**AVAILABLE DATA**:
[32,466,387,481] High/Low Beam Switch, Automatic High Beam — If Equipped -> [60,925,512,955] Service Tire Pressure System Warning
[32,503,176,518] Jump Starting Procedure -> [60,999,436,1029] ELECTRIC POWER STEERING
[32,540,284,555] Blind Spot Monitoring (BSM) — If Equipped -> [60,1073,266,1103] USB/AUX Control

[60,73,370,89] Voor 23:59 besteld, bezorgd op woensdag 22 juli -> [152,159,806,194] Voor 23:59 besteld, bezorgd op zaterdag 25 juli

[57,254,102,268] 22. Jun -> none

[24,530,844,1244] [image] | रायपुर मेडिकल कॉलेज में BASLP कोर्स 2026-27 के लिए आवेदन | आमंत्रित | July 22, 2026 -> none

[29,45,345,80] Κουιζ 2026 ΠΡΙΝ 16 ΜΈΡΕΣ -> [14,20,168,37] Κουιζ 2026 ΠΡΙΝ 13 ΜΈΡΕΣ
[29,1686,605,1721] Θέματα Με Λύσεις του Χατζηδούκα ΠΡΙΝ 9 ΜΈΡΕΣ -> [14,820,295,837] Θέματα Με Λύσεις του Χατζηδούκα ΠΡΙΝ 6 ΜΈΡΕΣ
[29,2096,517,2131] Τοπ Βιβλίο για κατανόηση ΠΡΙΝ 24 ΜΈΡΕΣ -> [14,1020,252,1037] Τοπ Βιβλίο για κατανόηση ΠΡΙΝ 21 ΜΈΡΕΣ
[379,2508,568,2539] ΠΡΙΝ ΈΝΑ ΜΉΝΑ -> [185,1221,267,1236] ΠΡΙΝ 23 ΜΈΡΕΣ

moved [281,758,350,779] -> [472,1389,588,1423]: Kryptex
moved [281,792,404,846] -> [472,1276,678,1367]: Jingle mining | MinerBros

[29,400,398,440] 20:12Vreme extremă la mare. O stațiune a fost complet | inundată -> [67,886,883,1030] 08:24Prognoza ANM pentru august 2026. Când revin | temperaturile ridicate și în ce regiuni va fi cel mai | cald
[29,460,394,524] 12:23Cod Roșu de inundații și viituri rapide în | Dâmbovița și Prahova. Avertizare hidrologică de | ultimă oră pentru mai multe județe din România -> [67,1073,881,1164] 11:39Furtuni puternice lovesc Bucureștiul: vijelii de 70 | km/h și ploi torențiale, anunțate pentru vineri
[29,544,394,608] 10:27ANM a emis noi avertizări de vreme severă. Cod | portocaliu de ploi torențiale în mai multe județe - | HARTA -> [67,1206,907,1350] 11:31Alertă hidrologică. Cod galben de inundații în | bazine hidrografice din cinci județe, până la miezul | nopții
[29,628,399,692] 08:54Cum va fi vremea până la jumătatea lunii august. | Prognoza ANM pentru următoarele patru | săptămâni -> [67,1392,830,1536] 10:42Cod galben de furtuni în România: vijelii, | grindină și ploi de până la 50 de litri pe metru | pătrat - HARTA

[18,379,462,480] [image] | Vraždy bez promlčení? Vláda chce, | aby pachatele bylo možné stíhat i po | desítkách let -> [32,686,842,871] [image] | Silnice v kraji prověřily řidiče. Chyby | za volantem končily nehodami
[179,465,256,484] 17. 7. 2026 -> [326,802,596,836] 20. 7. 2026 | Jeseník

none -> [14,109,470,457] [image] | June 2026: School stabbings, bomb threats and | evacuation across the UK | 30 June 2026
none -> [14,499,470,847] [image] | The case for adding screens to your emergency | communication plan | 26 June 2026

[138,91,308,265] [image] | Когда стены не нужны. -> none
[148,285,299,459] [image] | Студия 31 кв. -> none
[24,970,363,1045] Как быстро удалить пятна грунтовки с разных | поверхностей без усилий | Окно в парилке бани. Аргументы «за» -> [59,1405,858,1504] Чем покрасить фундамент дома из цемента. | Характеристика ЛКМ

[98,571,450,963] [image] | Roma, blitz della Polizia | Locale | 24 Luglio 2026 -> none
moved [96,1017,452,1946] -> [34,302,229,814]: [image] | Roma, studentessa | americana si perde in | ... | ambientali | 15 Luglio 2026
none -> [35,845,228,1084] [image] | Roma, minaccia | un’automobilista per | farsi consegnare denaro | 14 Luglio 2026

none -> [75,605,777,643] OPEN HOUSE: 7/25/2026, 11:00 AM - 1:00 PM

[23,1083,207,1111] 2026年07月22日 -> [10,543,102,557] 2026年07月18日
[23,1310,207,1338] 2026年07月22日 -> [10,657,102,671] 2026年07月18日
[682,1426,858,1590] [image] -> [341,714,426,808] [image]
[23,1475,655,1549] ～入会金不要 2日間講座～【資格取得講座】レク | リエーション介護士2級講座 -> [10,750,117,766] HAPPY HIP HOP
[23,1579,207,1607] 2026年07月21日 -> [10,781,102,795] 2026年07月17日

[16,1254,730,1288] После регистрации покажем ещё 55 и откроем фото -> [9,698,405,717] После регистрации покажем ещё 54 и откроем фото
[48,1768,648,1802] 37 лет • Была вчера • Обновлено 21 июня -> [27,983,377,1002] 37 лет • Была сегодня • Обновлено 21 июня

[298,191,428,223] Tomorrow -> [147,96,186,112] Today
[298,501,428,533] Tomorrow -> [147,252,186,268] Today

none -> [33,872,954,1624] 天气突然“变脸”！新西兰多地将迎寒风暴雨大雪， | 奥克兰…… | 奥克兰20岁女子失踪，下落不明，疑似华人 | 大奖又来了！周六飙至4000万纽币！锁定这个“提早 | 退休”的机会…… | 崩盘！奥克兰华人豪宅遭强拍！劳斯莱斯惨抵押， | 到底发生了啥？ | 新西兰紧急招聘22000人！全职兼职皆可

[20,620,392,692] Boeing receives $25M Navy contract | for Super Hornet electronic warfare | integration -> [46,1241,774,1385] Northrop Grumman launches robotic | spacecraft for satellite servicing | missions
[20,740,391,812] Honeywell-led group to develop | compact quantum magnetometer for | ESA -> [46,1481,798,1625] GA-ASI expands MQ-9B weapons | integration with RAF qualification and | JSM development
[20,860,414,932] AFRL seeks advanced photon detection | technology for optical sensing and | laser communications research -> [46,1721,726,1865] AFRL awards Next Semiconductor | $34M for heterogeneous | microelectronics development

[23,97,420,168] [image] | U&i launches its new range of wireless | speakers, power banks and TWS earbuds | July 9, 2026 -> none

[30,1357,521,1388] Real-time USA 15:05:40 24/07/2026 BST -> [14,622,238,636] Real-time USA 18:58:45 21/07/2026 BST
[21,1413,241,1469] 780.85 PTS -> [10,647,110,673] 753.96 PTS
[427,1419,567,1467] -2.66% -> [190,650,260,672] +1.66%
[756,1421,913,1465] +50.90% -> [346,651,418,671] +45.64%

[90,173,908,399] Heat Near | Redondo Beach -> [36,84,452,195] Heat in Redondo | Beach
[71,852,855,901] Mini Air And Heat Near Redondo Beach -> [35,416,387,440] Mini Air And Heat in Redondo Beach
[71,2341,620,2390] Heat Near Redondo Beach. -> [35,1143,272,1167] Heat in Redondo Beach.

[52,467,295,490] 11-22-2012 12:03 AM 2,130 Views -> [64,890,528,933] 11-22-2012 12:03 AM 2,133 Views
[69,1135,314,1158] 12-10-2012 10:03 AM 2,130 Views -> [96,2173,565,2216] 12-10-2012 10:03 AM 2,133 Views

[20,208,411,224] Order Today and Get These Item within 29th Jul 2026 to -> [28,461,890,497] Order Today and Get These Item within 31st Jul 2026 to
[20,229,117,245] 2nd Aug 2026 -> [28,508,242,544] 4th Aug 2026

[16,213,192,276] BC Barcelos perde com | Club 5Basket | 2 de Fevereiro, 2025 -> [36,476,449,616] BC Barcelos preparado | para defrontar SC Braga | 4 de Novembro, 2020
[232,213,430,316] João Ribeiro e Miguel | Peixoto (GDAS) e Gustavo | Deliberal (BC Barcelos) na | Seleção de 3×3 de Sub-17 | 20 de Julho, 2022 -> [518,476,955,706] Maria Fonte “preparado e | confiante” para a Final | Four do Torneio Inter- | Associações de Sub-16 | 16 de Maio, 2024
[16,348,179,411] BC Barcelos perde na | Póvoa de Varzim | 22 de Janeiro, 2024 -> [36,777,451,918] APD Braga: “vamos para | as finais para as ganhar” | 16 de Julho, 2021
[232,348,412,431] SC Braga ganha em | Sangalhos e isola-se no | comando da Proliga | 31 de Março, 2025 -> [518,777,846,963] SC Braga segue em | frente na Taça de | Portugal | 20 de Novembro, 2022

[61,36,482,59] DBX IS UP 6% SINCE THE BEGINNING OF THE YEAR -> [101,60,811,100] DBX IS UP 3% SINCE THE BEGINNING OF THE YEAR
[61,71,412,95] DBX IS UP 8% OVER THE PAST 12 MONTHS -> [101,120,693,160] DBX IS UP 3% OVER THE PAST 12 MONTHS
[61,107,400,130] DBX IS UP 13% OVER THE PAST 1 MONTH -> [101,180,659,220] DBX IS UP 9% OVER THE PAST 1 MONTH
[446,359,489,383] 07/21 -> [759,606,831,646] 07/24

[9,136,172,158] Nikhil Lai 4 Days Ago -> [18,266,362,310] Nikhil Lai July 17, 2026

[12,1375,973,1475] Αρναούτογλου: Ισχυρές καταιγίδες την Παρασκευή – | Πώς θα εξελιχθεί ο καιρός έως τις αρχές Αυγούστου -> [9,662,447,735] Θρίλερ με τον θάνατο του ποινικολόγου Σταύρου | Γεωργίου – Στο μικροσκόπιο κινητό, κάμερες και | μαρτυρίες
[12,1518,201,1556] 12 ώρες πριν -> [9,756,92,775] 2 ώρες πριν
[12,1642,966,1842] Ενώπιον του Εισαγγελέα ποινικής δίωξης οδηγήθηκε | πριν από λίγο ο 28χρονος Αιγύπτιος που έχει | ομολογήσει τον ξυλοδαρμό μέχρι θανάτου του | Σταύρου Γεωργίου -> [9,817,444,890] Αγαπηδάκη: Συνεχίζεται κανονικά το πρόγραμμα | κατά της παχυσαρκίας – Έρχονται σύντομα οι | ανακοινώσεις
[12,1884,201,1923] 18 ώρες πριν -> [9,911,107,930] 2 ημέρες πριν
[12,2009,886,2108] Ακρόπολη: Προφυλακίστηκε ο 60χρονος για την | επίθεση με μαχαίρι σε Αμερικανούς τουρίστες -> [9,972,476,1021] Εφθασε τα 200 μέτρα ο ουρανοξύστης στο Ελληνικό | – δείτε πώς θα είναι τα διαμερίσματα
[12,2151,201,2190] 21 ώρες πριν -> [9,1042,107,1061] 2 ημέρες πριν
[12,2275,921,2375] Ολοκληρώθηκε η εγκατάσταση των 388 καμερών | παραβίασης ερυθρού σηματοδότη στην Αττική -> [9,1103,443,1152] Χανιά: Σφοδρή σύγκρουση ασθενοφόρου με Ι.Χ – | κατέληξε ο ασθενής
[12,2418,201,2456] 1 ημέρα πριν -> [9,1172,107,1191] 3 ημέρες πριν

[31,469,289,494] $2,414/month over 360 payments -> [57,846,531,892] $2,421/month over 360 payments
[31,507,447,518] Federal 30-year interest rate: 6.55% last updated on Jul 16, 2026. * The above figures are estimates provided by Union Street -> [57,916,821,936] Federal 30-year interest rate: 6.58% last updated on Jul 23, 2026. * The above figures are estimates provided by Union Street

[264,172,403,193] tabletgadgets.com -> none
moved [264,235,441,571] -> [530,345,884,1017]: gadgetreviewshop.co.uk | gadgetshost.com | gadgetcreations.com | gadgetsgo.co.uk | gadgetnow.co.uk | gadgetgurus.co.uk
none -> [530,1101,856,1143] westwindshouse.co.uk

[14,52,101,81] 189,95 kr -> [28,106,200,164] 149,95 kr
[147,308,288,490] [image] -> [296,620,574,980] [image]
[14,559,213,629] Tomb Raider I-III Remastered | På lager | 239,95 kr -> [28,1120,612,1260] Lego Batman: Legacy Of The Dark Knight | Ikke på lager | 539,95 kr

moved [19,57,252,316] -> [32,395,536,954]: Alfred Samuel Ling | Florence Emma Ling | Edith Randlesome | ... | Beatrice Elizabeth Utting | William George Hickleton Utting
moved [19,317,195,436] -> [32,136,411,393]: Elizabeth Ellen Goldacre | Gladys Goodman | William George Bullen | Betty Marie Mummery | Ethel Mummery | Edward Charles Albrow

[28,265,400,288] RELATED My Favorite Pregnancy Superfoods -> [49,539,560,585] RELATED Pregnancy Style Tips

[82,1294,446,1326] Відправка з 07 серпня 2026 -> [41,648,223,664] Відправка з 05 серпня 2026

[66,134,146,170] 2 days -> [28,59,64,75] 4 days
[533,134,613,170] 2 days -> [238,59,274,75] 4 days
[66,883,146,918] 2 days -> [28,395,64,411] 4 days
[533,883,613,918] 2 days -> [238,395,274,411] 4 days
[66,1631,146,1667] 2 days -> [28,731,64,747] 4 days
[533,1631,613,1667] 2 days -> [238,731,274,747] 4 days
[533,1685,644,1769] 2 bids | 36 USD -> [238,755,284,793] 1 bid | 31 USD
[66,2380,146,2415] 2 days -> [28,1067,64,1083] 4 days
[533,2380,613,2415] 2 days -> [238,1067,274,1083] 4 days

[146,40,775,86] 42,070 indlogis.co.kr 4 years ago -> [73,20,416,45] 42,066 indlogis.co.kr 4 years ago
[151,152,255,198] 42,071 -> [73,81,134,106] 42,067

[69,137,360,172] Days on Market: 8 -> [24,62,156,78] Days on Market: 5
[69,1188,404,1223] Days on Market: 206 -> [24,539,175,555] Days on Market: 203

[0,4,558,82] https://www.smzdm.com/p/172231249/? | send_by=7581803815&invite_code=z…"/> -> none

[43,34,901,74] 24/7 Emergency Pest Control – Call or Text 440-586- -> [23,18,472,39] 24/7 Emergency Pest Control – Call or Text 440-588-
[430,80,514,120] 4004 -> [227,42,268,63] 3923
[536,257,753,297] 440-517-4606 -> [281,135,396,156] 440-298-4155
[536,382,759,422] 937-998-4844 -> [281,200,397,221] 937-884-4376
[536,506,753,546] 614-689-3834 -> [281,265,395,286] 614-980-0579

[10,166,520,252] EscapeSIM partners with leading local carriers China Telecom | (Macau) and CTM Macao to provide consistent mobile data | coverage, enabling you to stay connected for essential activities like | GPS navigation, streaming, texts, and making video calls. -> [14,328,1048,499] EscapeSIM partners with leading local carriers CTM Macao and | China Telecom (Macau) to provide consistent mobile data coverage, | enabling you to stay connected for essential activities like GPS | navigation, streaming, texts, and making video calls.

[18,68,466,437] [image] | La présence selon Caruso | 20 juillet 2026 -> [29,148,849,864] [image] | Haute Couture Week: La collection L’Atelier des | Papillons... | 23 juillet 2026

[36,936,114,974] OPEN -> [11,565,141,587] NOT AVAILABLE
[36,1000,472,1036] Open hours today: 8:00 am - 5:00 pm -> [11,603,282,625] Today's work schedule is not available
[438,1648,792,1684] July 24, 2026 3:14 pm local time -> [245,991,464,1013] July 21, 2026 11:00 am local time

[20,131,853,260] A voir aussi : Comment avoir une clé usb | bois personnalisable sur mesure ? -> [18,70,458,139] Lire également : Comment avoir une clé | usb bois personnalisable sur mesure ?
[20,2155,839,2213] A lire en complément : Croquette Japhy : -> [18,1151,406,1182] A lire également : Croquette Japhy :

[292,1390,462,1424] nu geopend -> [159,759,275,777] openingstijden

**WORK INSTRUCTIONS**: Your answer should be the lines of the listing above between the line holding "[36,1000,472,1036] Open hours" and the line holding "[20,2155,839,2213] A lire", inclusive, restated word for word and alone.

**OUTPUT FOR THIS EXERCISE**:
[36,1000,472,1036] Open hours today: 8:00 am - 5:00 pm -> [11,603,282,625] Today's work schedule is not available
[438,1648,792,1684] July 24, 2026 3:14 pm local time -> [245,991,464,1013] July 21, 2026 11:00 am local time

[20,131,853,260] A voir aussi : Comment avoir une clé usb | bois personnalisable sur mesure ? -> [18,70,458,139] Lire également : Comment avoir une clé | usb bois personnalisable sur mesure ?
[20,2155,839,2213] A lire en complément : Croquette Japhy : -> [18,1151,406,1182] A lire également : Croquette Japhy :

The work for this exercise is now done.